Five great gastropubs
Wed Jan 20 2010
Photograph: Donna Rickles
The Bluebird Tom McDonald of Webster’s Wine Bar didn’t plan for his beer-focused tavern to be such a food destination, but the eats here take center stage. The dinner menu is full of tempting plates such as mussels sautéed in Unibroue, duck breast in a port reduction over Israeli couscous, and a plate of German-style sausages, all of which are perfect foods for experimenting with the Belgian-heavy beer list. 1749 N Damen Ave (773-486-2473). El: Blue to Damen. Bus: 50, 56, 72. Dinner. Average small plate: $10.
Hopleaf Thought this was just a bar to belly up to with a Belgian brew in hand? One bite from the seasonal menu and you’ll know there’s much more. And after a famishing two-hour wait, you’ll need more than just one bite: Go for the beer-steamed mussels served with frites and aioli, a sandwich (brisket for carnivores, cashew butter for leaf-eaters) and a side of thin, crispy onion rings. 5148 N Clark St (773-334-9851). El: Red to Berwyn. Bus: 22, 92. Dinner. Average main course: $18.
The Gage Aggressively flavorful, rich mainstays like the Gage burger, dripping with melted onion marmalade and gobs of Camembert, keep this downtown gastropub buzzing. But much of chef Dirk Flanigan’s menu shifts with the seasons: Currently, a peppered hanger steak is paired with beets, roasted winter squash and fontina fill a savory tart, and pheasant thigh is served with pears and lentils. Not hungry? Stop in for a carefully mixed cocktail like the Winter Spritzer, made with black-currant-and-clove-infused soda. 24 S Michigan Ave (312-372-4243). El: Brown, Green, Orange, Pink, Purple (rush hrs) to Madison.

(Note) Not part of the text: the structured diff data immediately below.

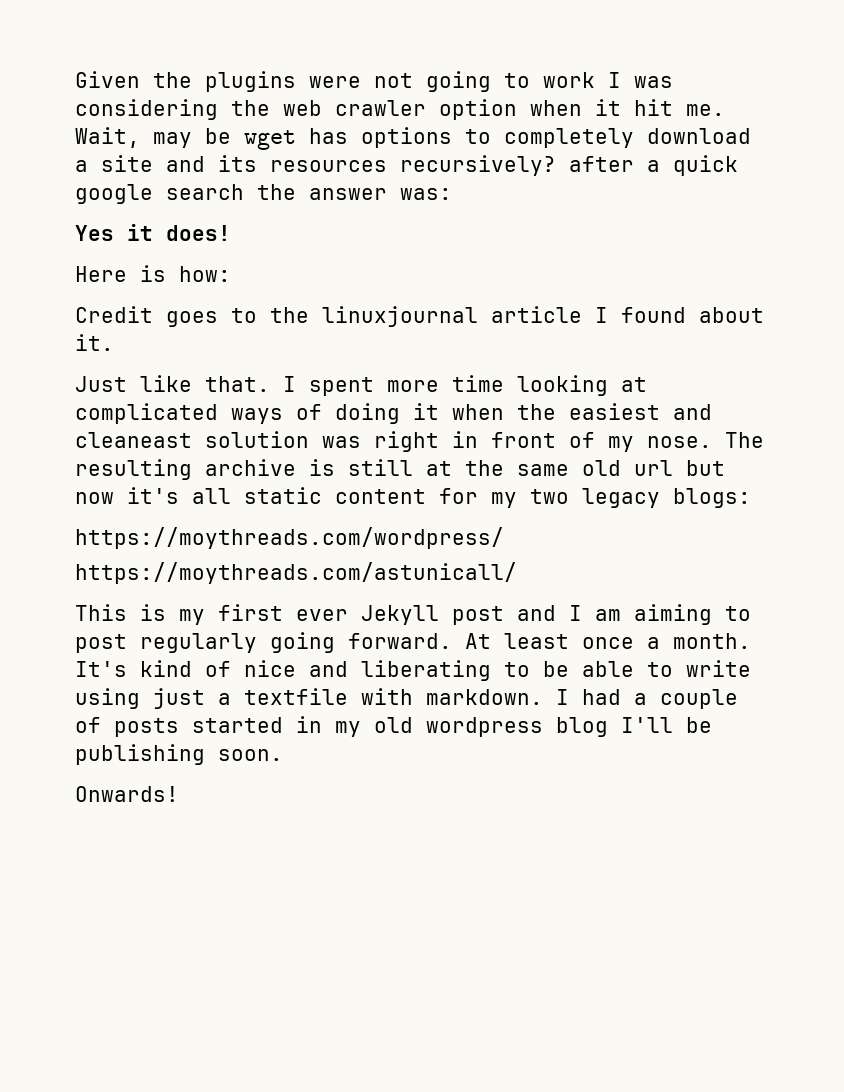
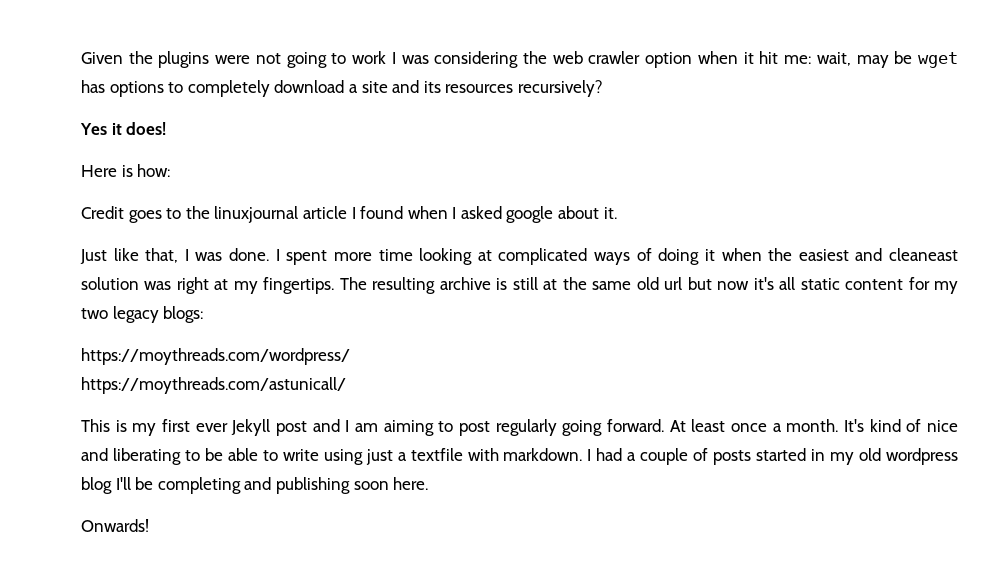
[686,104,725,116] [75,127,140,148] me. Wait, -> [784,52,851,66] me: wait,
[569,155,738,176] [75,184,452,204] after a quick google search the answer was: -> (603, 88) none
(686, 315) none -> [407,206,554,223] when I asked google
[205,376,270,392] that. -> [145,248,270,263] that, I was done.
[452,431,712,452] in front of my nose. -> [214,277,335,294] at my fingertips.
[75,744,283,765] publishing soon. -> [157,477,429,494] completing and publishing soon here.

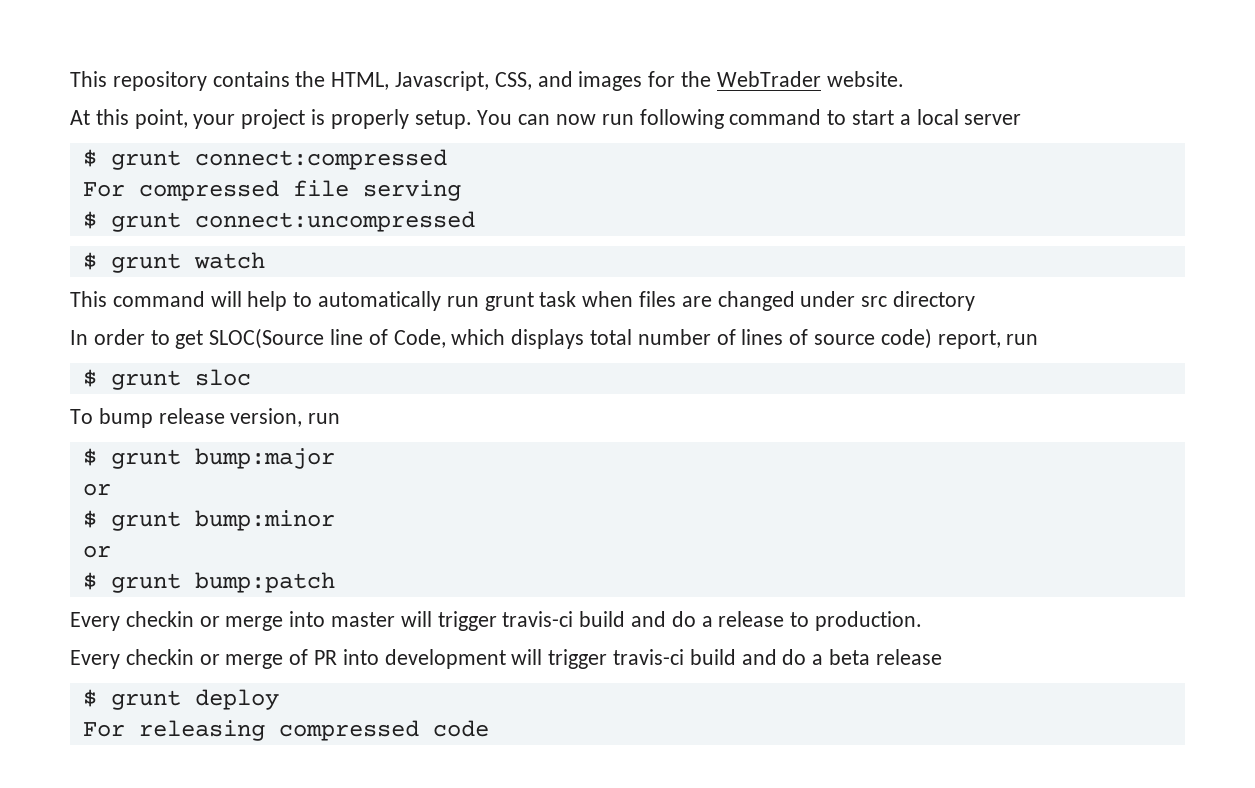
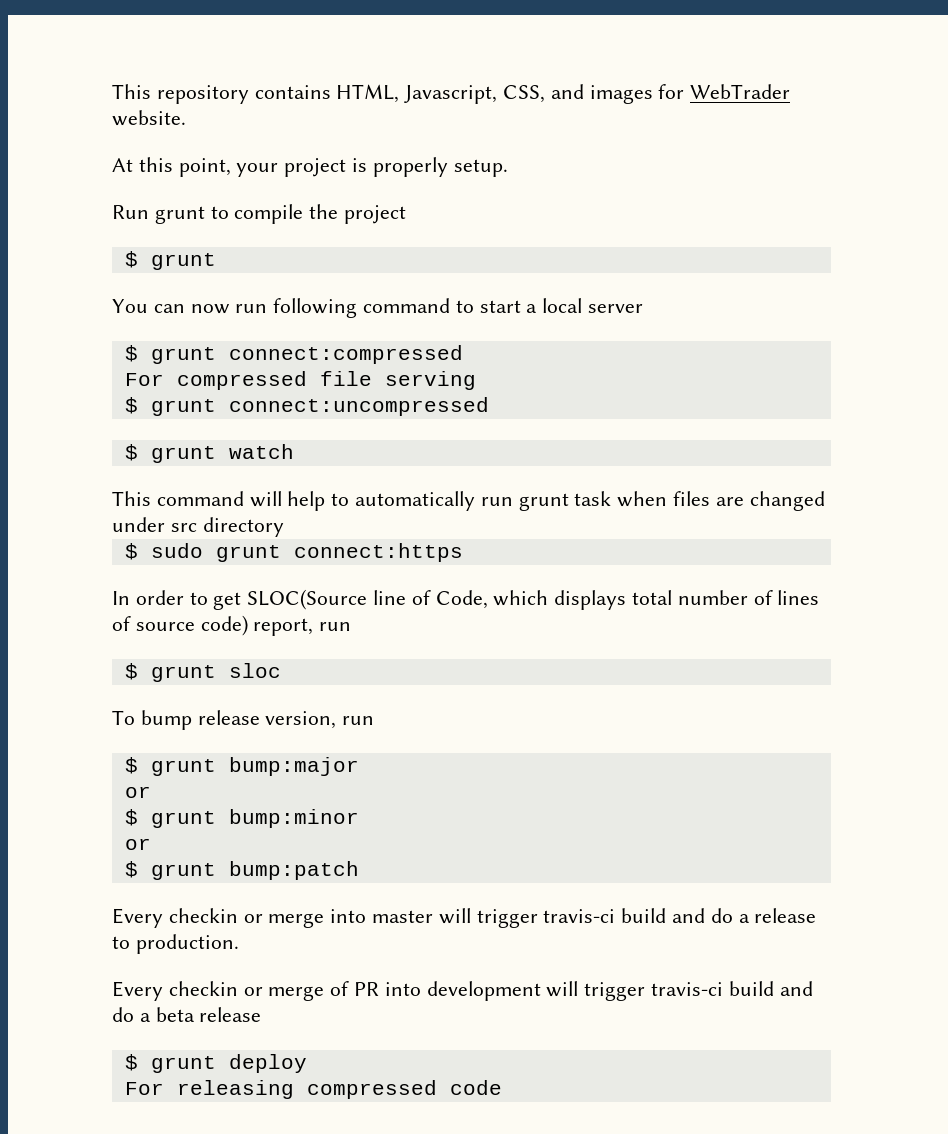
[295,71,326,87] the -> (331, 92) none
[681,71,712,87] the -> (685, 91) none
(472, 119) none -> [112,204,407,224] [124,251,216,270] // Run grunt to compile the project // $ grunt //
(976, 301) none -> [124,543,463,562] // $ sudo grunt connect:https

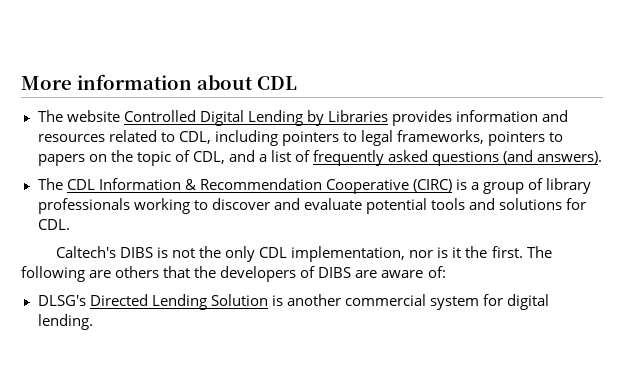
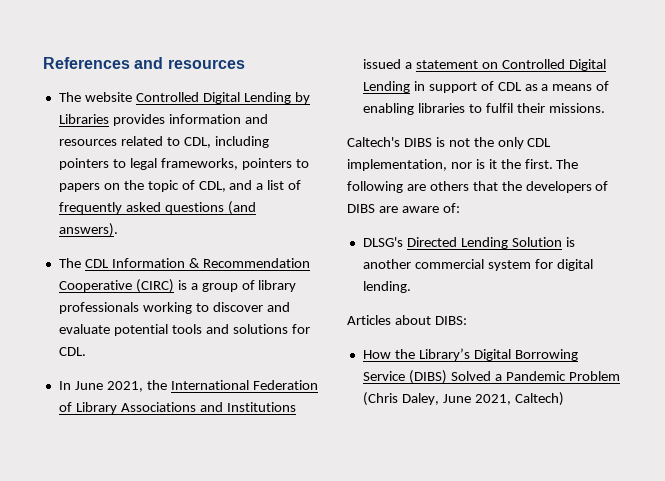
[21,74,297,90] More information about CDL -> [43,57,245,69] References and resources
(70, 224) none -> [58,380,318,392] [58,402,296,414] [362,59,606,71] [362,81,610,93] [362,103,605,115] // In June 2021, the International Federation of Library Associations and Institutions issued a statement on Controlled Digital Lending in support of CDL as a means of enabling libraries to fulfil their missions.
(93, 322) none -> [347,315,467,325] [362,348,578,361] [362,370,620,384] [362,392,564,406] // Articles about DIBS: // How the Library’s Digital Borrowing Service (DIBS) Solved a Pandemic Problem (Chris Daley, June 2021, Caltech)

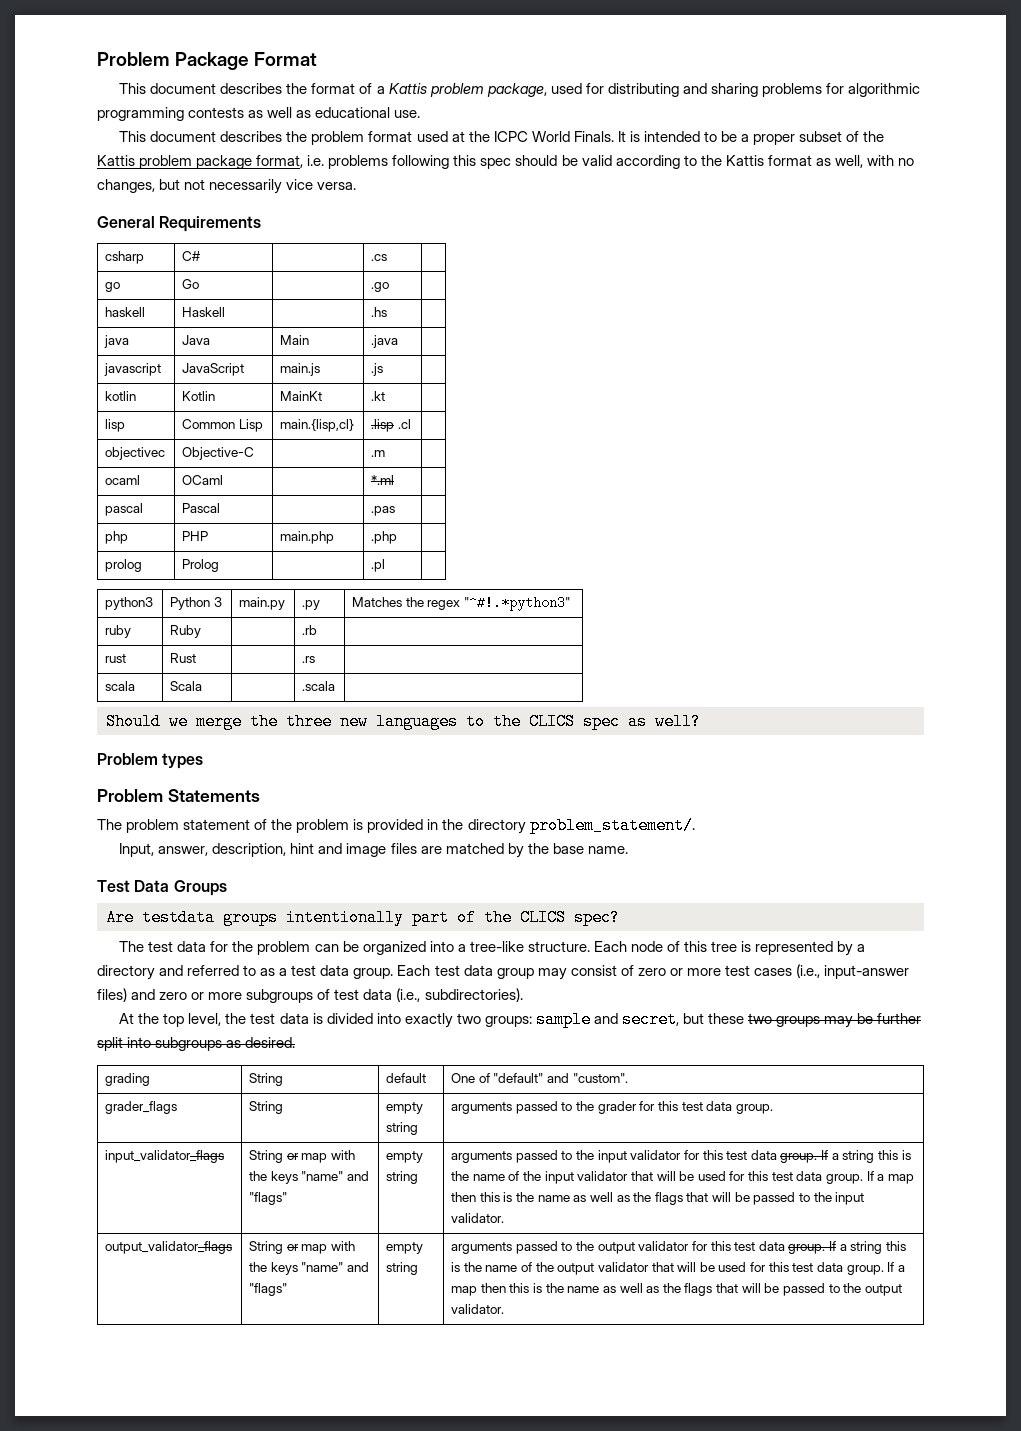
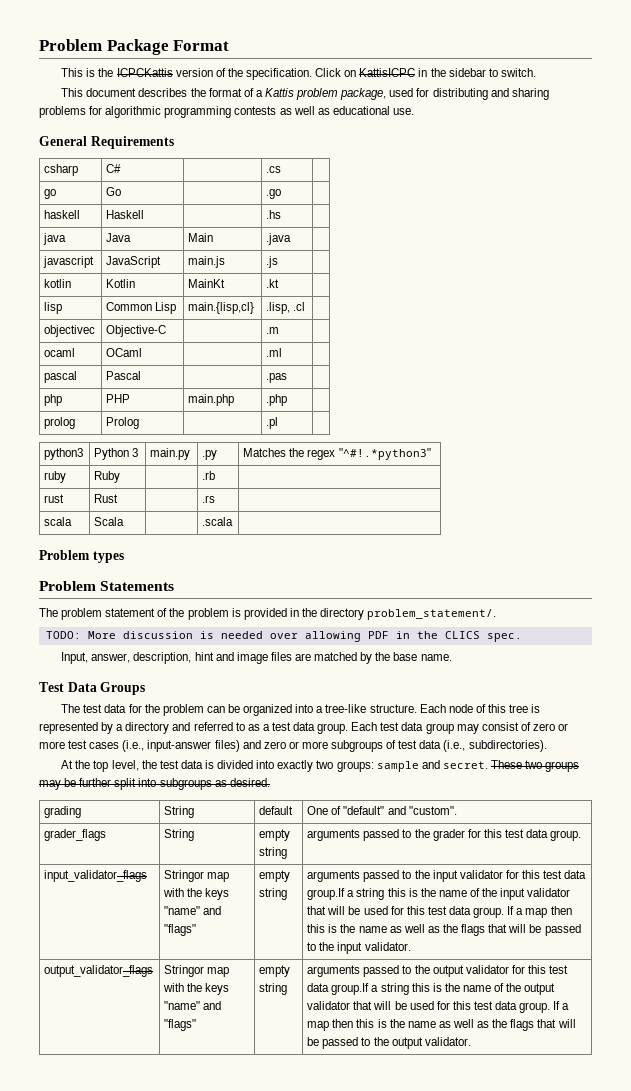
(318, 59) none -> [61,68,536,80] // This is the ICPCKattis version of the specification. Click on KattisICPC in the sidebar to switch.
[119,131,885,145] [97,155,914,169] [97,179,357,194] // This document describes the problem format used at the ICPC World Finals. It is intended to be a proper subset of the Kattis problem package format, i.e. problems following this spec should be valid according to the Kattis format as well, with no changes, but not necessarily vice versa. -> (414, 111) none
[371,419,395,432] .lisp -> [266,302,291,314] .lisp,
[371,475,395,485] *.ml -> [266,348,283,357] .ml
[106,713,701,730] // Should we merge the three new languages to the CLICS spec as well? -> (234, 521) none
(695, 825) none -> [45,631,522,642] // TODO: More discussion is needed over allowing PDF in the CLICS spec.
[106,909,620,926] // Are testdata groups intentionally part of the CLICS spec? -> (146, 688) none
[621,1011,745,1028] secret, but these -> [442,760,522,769] secret. These
[249,1150,299,1163] String or -> [164,870,205,882] Stringor
[780,1150,829,1163] group. If -> [307,888,346,900] group.If
[249,1241,299,1254] String or -> [164,965,205,977] Stringor
[788,1241,837,1254] group. If -> [331,983,370,995] group.If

Lunch, dinner. Average main course: $24.
Mrs. Murphy and Sons Soda bread? Black-and-white pudding? Not so much. This Irish bistro serves food you’d find in modern-day Dublin, which means Guinness isn’t just on the epic beer list, but also in a rich onion–and–white cheddar soup. Bangers and mash are up for grabs in the form of savory lamb sausage and potatoes—the fingerlings are roasted with Morbier cheese and apples and served next to the sausage on a fragrant cedar plank. If a full meal isn’t in the cards, stop by for a great Irish whiskey at the gorgeous bar. 3905 N Lincoln Ave (773-248-3905). Bus: 11, 50, 80, 152. Brunch (Sat, Sun), dinner (closed Mon). Average main course: $18.
The Publican Diners come to this megaproject from Paul Kahan and crew for three things: to sample the massive list of brews while basking in the golden-hued, beer hall–like space; to sample impeccable charcuterie and amazing oysters from chef Brian Huston’s dinner menu; or to begin their Sundays with arguably the best brunch in town. We oscillate, but currently we’re in the latter camp, and once you taste the housemade ricotta, the scones, the souffle-level fluffy omelettes and the thick slabs of “Publican bacon,” you will be too. 837 W Fulton Market (312-733-9555). El: Green, Pink to Clinton. Bus: 8, 65. Brunch (Sun), dinner. Average shared plate: $19.